Stored records
Segment Open

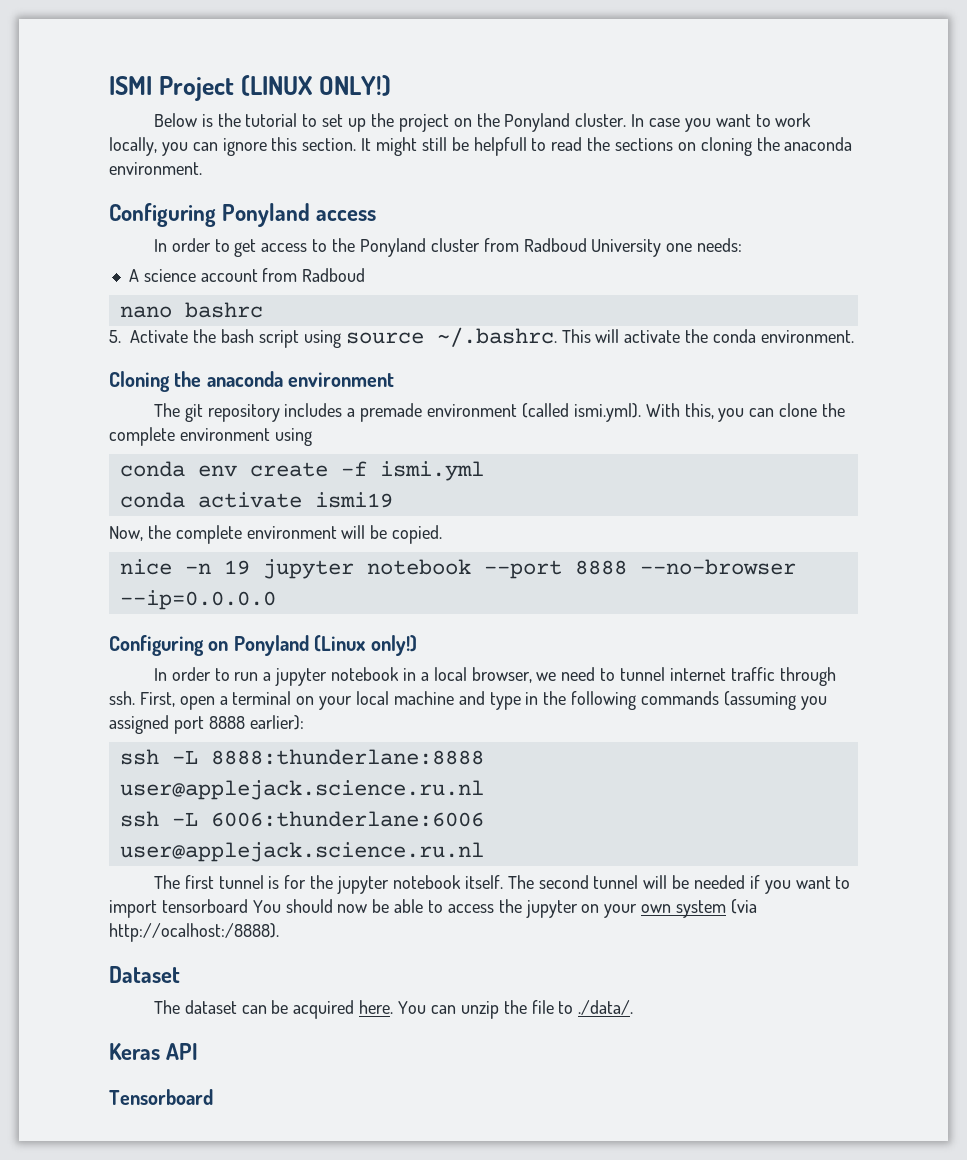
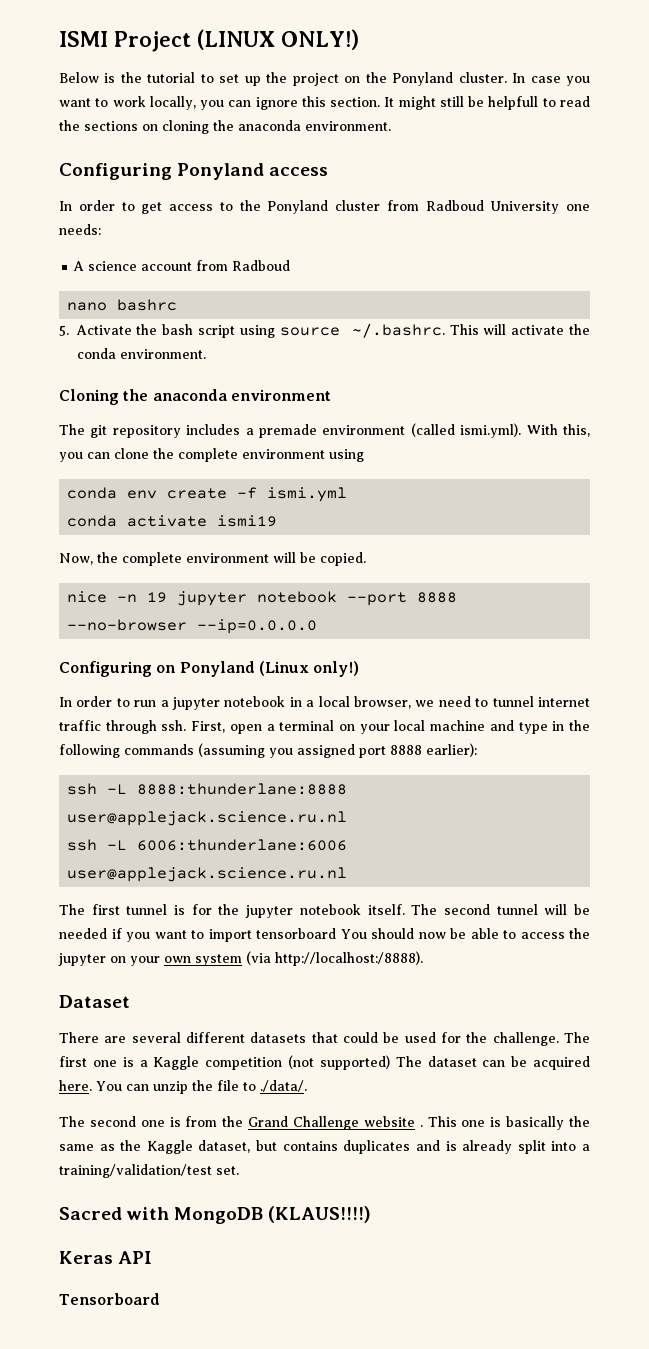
[109,923,279,942] http://ocalhost:/8888). -> [275,951,423,966] http://localhost:/8888).
(180, 974) none -> [59,1032,590,1046] [59,1055,390,1070] There are several different datasets that could be used for the challenge. The first one is a Kaggle competition (not supported)
(634, 1007) none -> [59,1116,590,1130] [59,1140,591,1154] [59,1164,239,1178] [59,1206,372,1224] // The second one is from the Grand Challenge website . This one is basically the same as the Kaggle dataset, but contains duplicates and is already split into a training/validation/test set. // Sacred with MongoDB (KLAUS!!!!)

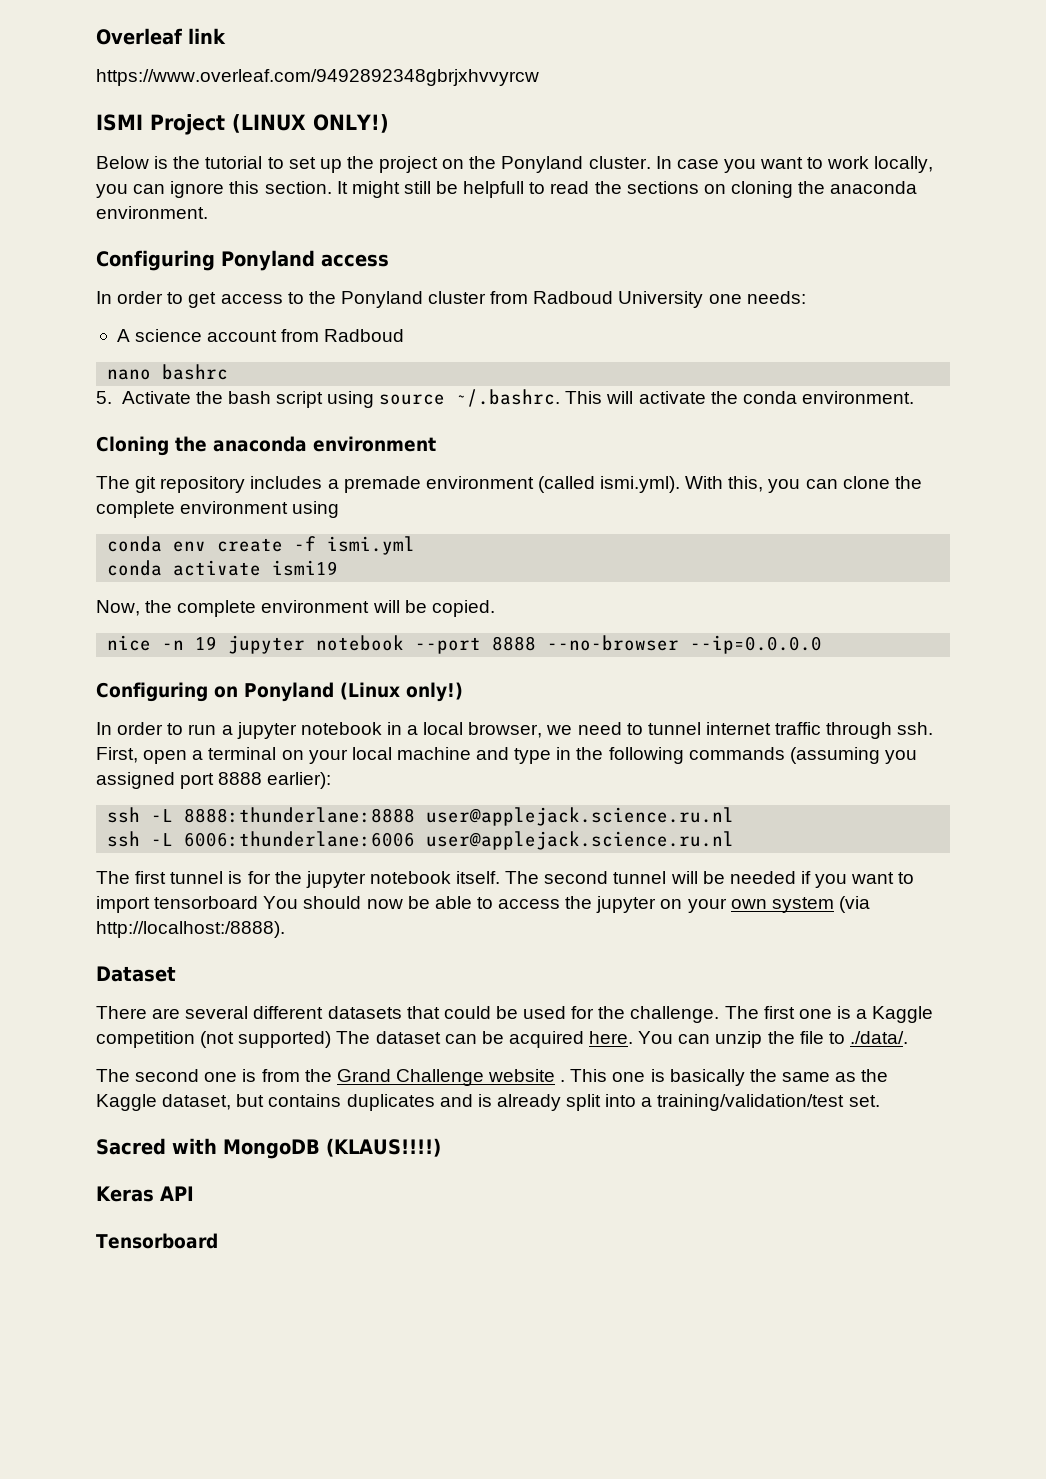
(59, 39) none -> [96,28,226,45] [96,69,539,86] Overleaf link // https://www.overleaf.com/9492892348gbrjxhvvyrcw //

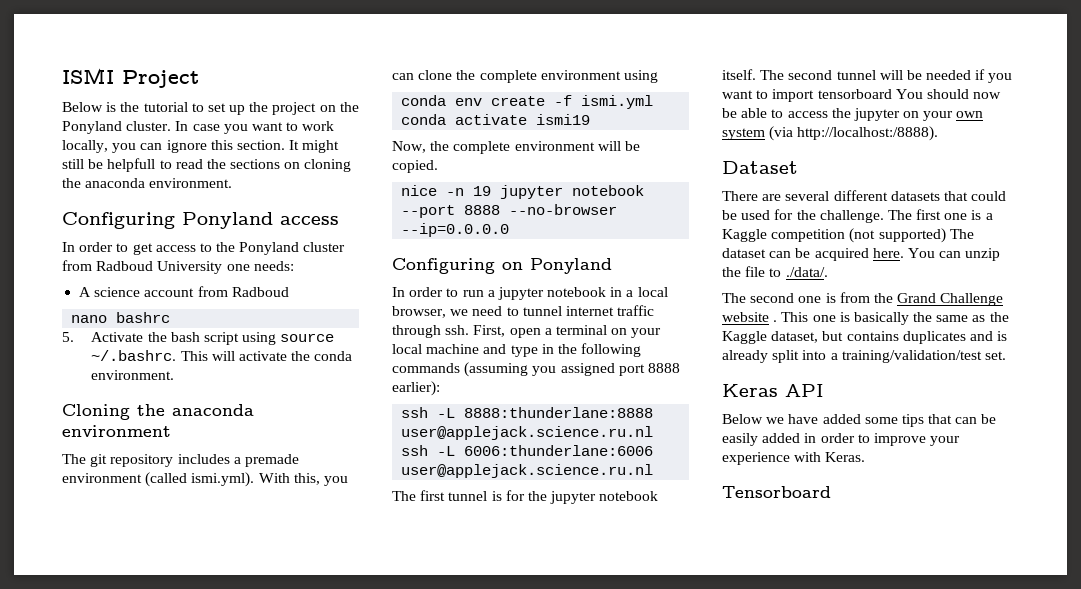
[96,28,226,45] [96,69,539,86] Overleaf link // https://www.overleaf.com/9492892348gbrjxhvvyrcw // -> (62, 76) none
[232,114,389,133] (LINUX ONLY!) -> (199, 79) none
[340,682,463,702] (Linux only!) -> (612, 266) none
[96,1138,441,1159] [96,1186,194,1202] Sacred with MongoDB (KLAUS!!!!) // Keras API -> [722,384,824,397] [722,414,997,427] [722,433,961,446] [722,452,866,465] Keras API // Below we have added some tips that can be easily added in order to improve your experience with Keras.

Segment Closed

## [Required action]
Leave out the pictures and output the rest of the records exactly.

## [Response to this task]
[109,923,279,942] http://ocalhost:/8888). -> [275,951,423,966] http://localhost:/8888).
(180, 974) none -> [59,1032,590,1046] [59,1055,390,1070] There are several different datasets that could be used for the challenge. The first one is a Kaggle competition (not supported)
(634, 1007) none -> [59,1116,590,1130] [59,1140,591,1154] [59,1164,239,1178] [59,1206,372,1224] // The second one is from the Grand Challenge website . This one is basically the same as the Kaggle dataset, but contains duplicates and is already split into a training/validation/test set. // Sacred with MongoDB (KLAUS!!!!)

(59, 39) none -> [96,28,226,45] [96,69,539,86] Overleaf link // https://www.overleaf.com/9492892348gbrjxhvvyrcw //

[96,28,226,45] [96,69,539,86] Overleaf link // https://www.overleaf.com/9492892348gbrjxhvvyrcw // -> (62, 76) none
[232,114,389,133] (LINUX ONLY!) -> (199, 79) none
[340,682,463,702] (Linux only!) -> (612, 266) none
[96,1138,441,1159] [96,1186,194,1202] Sacred with MongoDB (KLAUS!!!!) // Keras API -> [722,384,824,397] [722,414,997,427] [722,433,961,446] [722,452,866,465] Keras API // Below we have added some tips that can be easily added in order to improve your experience with Keras.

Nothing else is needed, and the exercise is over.